Could you not create a new table that includes the unique constraint, and then copy across the data row by row, ignoring failures?
You need to specify the table for the columns in the main select. Also, assuming entity_id is the unique key for mytable and is irrelevant to finding duplicates, you should not be grouping on it in the dupes subquery.
Try:
SELECT t1.entity_id, t1.station_id, t1.obs_year
FROM mytable t1
INNER JOIN (
SELECT station_id, obs_year FROM mytable
GROUP BY station_id, obs_year HAVING COUNT(*) > 1) dupes
ON
t1.station_id = dupes.station_id AND
t1.obs_year = dupes.obs_year
SELECT *
FROM (
SELECT t.*, ROW_NUMBER() OVER (PARTITION BY station_id, obs_year ORDER BY entity_id) AS rn
FROM mytable t
)
WHERE rn > 1
by Quassnoi is the most efficient for large tables.

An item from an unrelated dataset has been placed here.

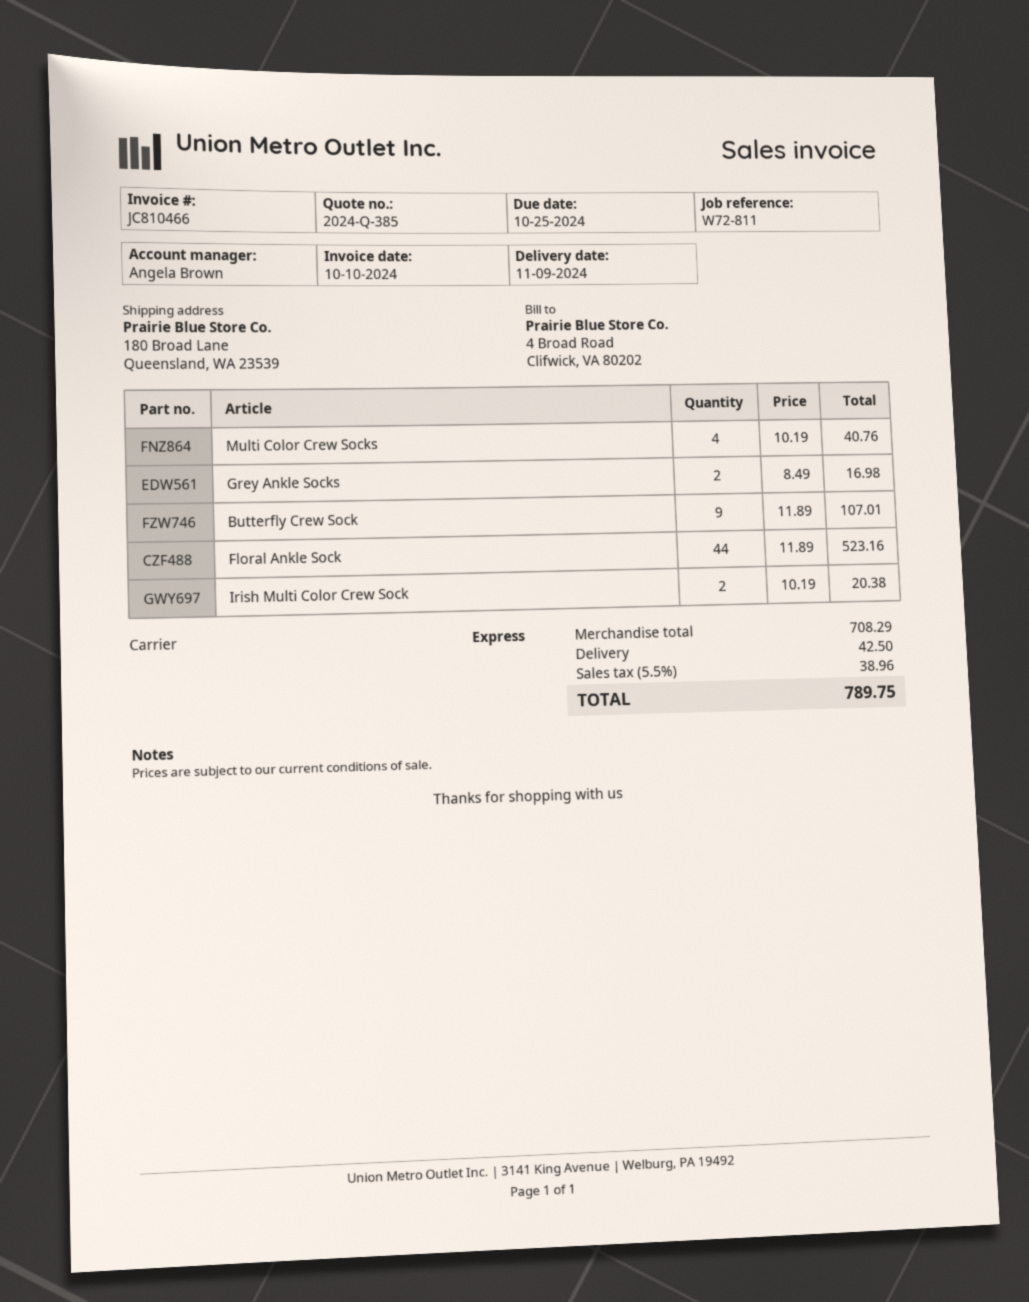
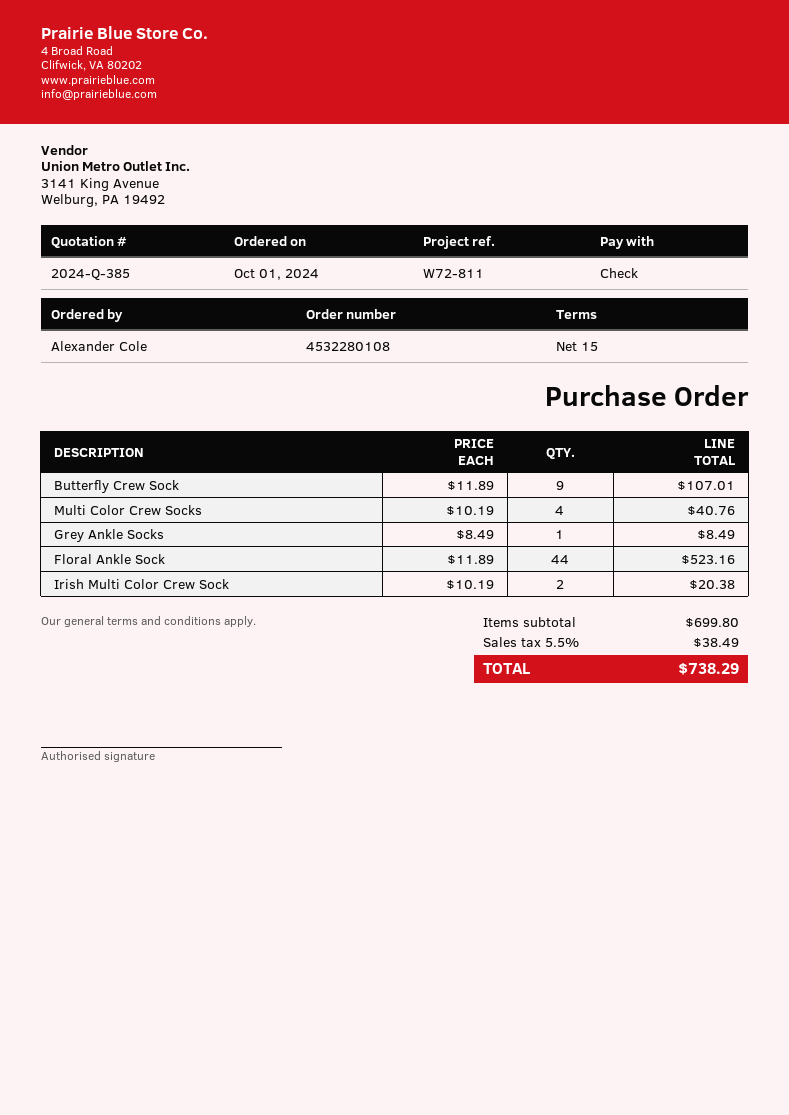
Grey Ankle Socks: 2 x 8.49 = 16.98 -> 1 x 8.49 = 8.49
subtotal: 708.29 -> 699.80
shipping: 42.50 -> none
tax: 5.5% = 38.96 -> 5.5% = 38.49
total: 789.75 -> 738.29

I had this analysis of cost :
SELECT a.dist_code, a.book_date, a.book_no
FROM trn_refil_book a
WHERE EXISTS (SELECT 1 from trn_refil_book b Where
a.dist_code = b.dist_code and a.book_date = b.book_date and a.book_no = b.book_no
AND a.RowId <> b.RowId)
;
gave a cost of 1322341
SELECT a.dist_code, a.book_date, a.book_no
FROM trn_refil_book a
INNER JOIN (
SELECT b.dist_code, b.book_date, b.book_no FROM trn_refil_book b
GROUP BY b.dist_code, b.book_date, b.book_no HAVING COUNT(*) > 1) c
ON
a.dist_code = c.dist_code and a.book_date = c.book_date and a.book_no = c.book_no
;
gave a cost of 1271699
while
SELECT dist_code, book_date, book_no
FROM (
SELECT t.dist_code, t.book_date, t.book_no, ROW_NUMBER() OVER (PARTITION BY t.book_date, t.book_no
ORDER BY t.dist_code) AS rn
FROM trn_refil_book t
) p
WHERE p.rn > 1
;
gave a cost of 1021984
The table was not indexed....
SELECT entity_id, station_id, obs_year
FROM mytable
GROUP BY entity_id, station_id, obs_year
HAVING COUNT(*) > 1
Specify the fields to find duplicates on both the SELECT and the GROUP BY.
It works by using GROUP BY to find any rows that match any other rows based on the specified Columns.

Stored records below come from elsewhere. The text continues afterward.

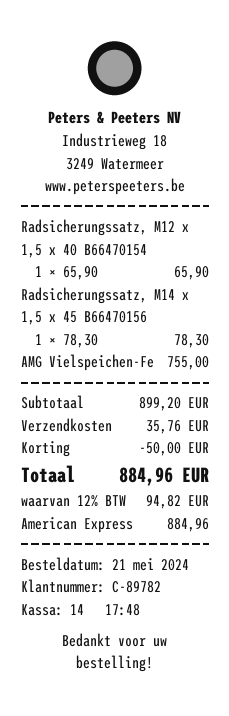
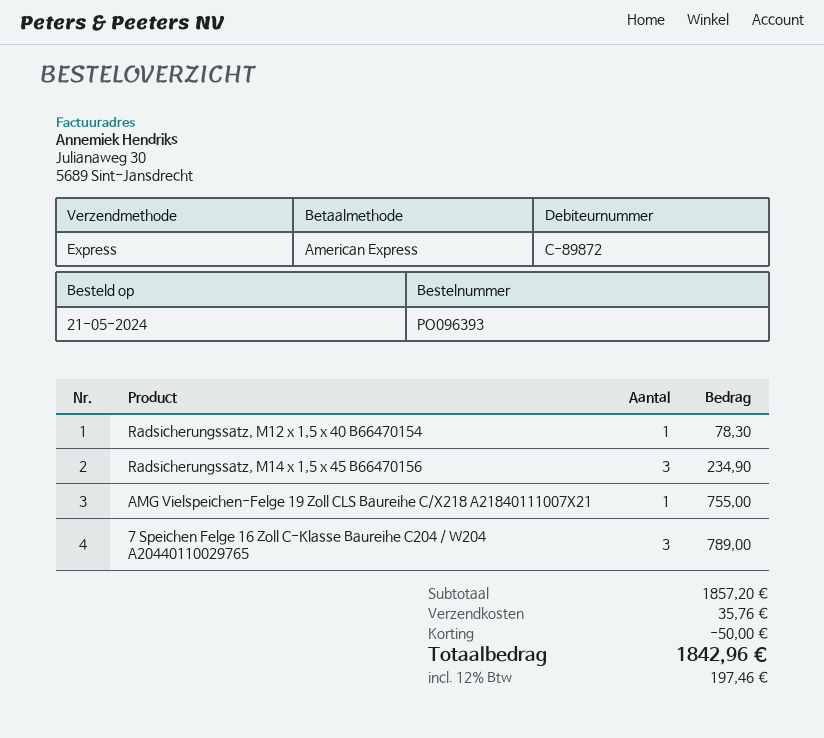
customer number: C-89782 -> C-89872
Radsicherungssatz, M12 x 1,5 x 40 B66470154: 1 for 65.90 -> 1 for 78.30
Radsicherungssatz, M14 x 1,5 x 45 B66470156: 1 for 78.30 -> 3 for 234.90
7 Speichen Felge 16 Zoll C-Klasse Baureihe C204 / W204 A20440110029765: none -> 3 for 789.00
subtotal: 899.20 -> 1857.20
tax: 12% = 94.82 -> 12% = 197.46
total: 884.96 -> 1842.96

The HAVING COUNT(*) > 1 says that we are only interested in seeing any rows that occur more than 1 time (and are therefore duplicates)
I thought a lot of the solutions here were cumbersome and tough to understand since I had a 3 column primary key constraint and needed to find the duplicates. So here's an option
SELECT id, name, value, COUNT(*) FROM db_name.table_name
GROUP BY id, name, value
HAVING COUNT(*) > 1
I'm surprised there aren't any answers here that use a CTE (Common Table Expression)
WITH cte as (
SELECT
ROW_NUMBER()
OVER(
PARTITION BY Last_Name, First_Name order by BIRTHDATE)
AS RN,
Employee_number, First_Name, Last_Name, BirthDate,
SUM(1)
OVER(
PARTITION BY Last_Name, First_Name
ORDER BY BIRTHDATE ROWS BETWEEN UNBOUNDED PRECEDING
AND UNBOUNDED FOLLOWING)
AS CNT
FROM
employment)
select * from cte where cnt > 1
Not only will this find duplicates (on first and last name only), it will tell you how many there are.